First, take advantage from pymc-marketing
and implement any of the available adstocks
from pymc_marketing.mmm.components.adstock import WeibullAdstock
adstock = WeibullAdstock(l_max=10, normalize=True)
You can choose between WeibullAdstock, DelayedAdstock or GeometricAdstock
Assuming your dataframe has the following structure:
<class 'pandas.core.frame.DataFrame'>
RangeIndex: 30 entries, 0 to 29
Data columns (total 5 columns):
# Column Non-Null Count Dtype
--- ------ -------------- -----
0 date 30 non-null datetime64[ns]
1 geo 30 non-null object
2 marketing_spend 30 non-null float64
3 sales 30 non-null float64
4 marketing_spend_2 30 non-null float64
dtypes: datetime64[ns](1), float64(3), object(1)
memory usage: 1.3+ KB
Where marketing_spend_N
is a column with the spend/impression of certain channel. Then you can write your model as follow:
with pm.Model(coords=coordinates) as hierarchical_model:
x_data = pm.Data(
"x_data",
value=X_data.values, #transform your dataframe into an array with the shape specify in the dims
dims=("date", "channel", "geo")
)
y_data = pm.Data(
"y_data",
value=y.values, #transform your dataframe into an array with the shape specify in the dims
dims=("date", "geo")
)
intercept = pm.Gamma('intercept', mu=500, sigma=300, dims="geo")
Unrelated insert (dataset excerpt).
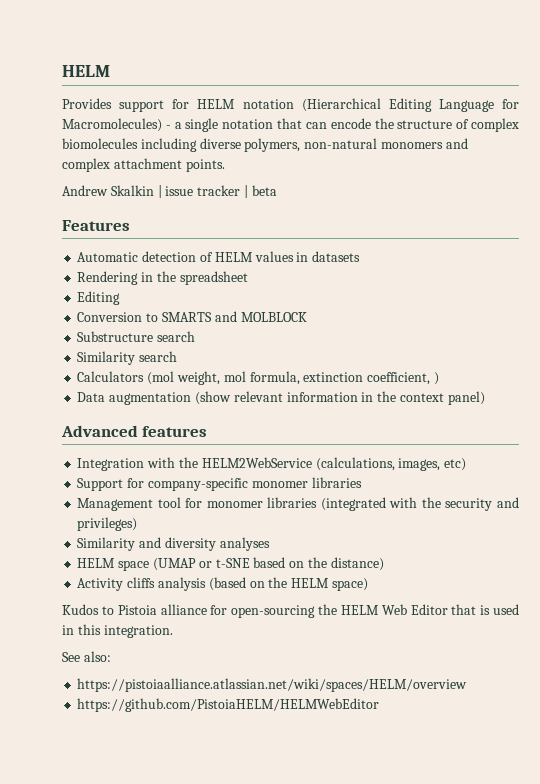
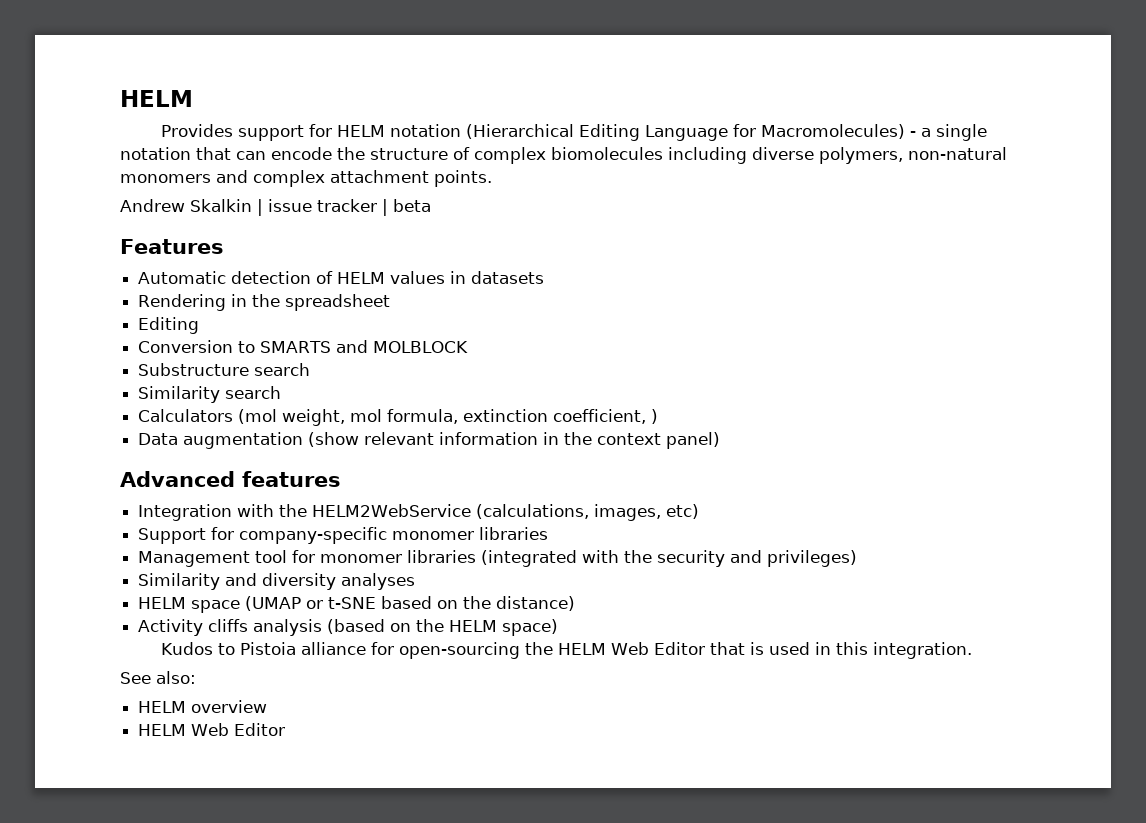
- https://pistoiaalliance.atlassian.net/wiki/spaces/HELM/overview
- https://github.com/PistoiaHELM/HELMWebEditor
+ HELM overview
+ HELM Web Editor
#hyper priors (global mu & sigma)
lam_prior_sigma = pm.HalfNormal('lam_prior_sigma', sigma=100,)
lam_prior_mu = pm.Beta('lam_prior_mu', alpha=100, beta=200,)
# prior distribution -> channels share the same hyper priors
lam = pm.Gamma('lam', mu=lam_prior_mu, sigma=lam_prior_sigma, dims=("channel", "geo"))
#hyper priors
k_prior_sigma = pm.HalfNormal('k_prior_sigma', sigma=500,)
k_prior_mu = pm.Beta('k_prior_mu', alpha=100, beta=200,)
# prior dist
k = pm.Gamma('k', mu=k_prior_mu, sigma=k_prior_sigma, dims=("channel", "geo"))
# estimating contribution (only using the transformation to keep it simple)
contribution = pm.Deterministic(
name="contribution",
var=adstock.function(x=x_data, lam=lam, k=k),
dims=("date","channel", "geo")
)
yhat = pm.Deterministic(
name="yhat",
var=(
intercept +
contribution.sum(axis=1)
),
dims=("date", "geo")
)
sigma_likelihood = pm.HalfNormal("sigma_likelihood", sigma=200, dims="geo")
nu = pm.Gamma(name="nu", alpha=400, beta=200, dims="geo")
pm.StudentT(
name="likelihood",
mu=yhat,
nu=nu,
sigma=sigma_likelihood,
dims=("date", "geo"),
observed=y_data
)
After applying the following model, you can run pm.sample
If you need to apply transformation for some channels and not others then maybe worth to modify the coordinates to be something like:
coordinates = {
"date":...,
"channel_type_a":...,
"channel_type_b":...,
"geo":...
}
Then you can simply modify the shape of the X_data
.
x_data_a = pm.Data(
"x_data_a",
value=X_data_a.values, #transform your dataframe into an array with the shape specify in the dims
dims=("date", "channel_type_a", "geo")
)
x_data_b = pm.Data(
"x_data_b",
value=X_data_b.values, #transform your dataframe into an array with the shape specify in the dims
dims=("date", "channel_type_b", "geo")
)
Using this way, you can decide to what data apply the transformation!
I recommend you to read the block from @twiecki about centered and non-centered hierarchies. The implementation expose here is a centered hierarchy.
As well, take a look to ZeroSumNormal which is a great alternative when you are leading with hierarchical model, where the number of parameters increase to a point of over-parametrization.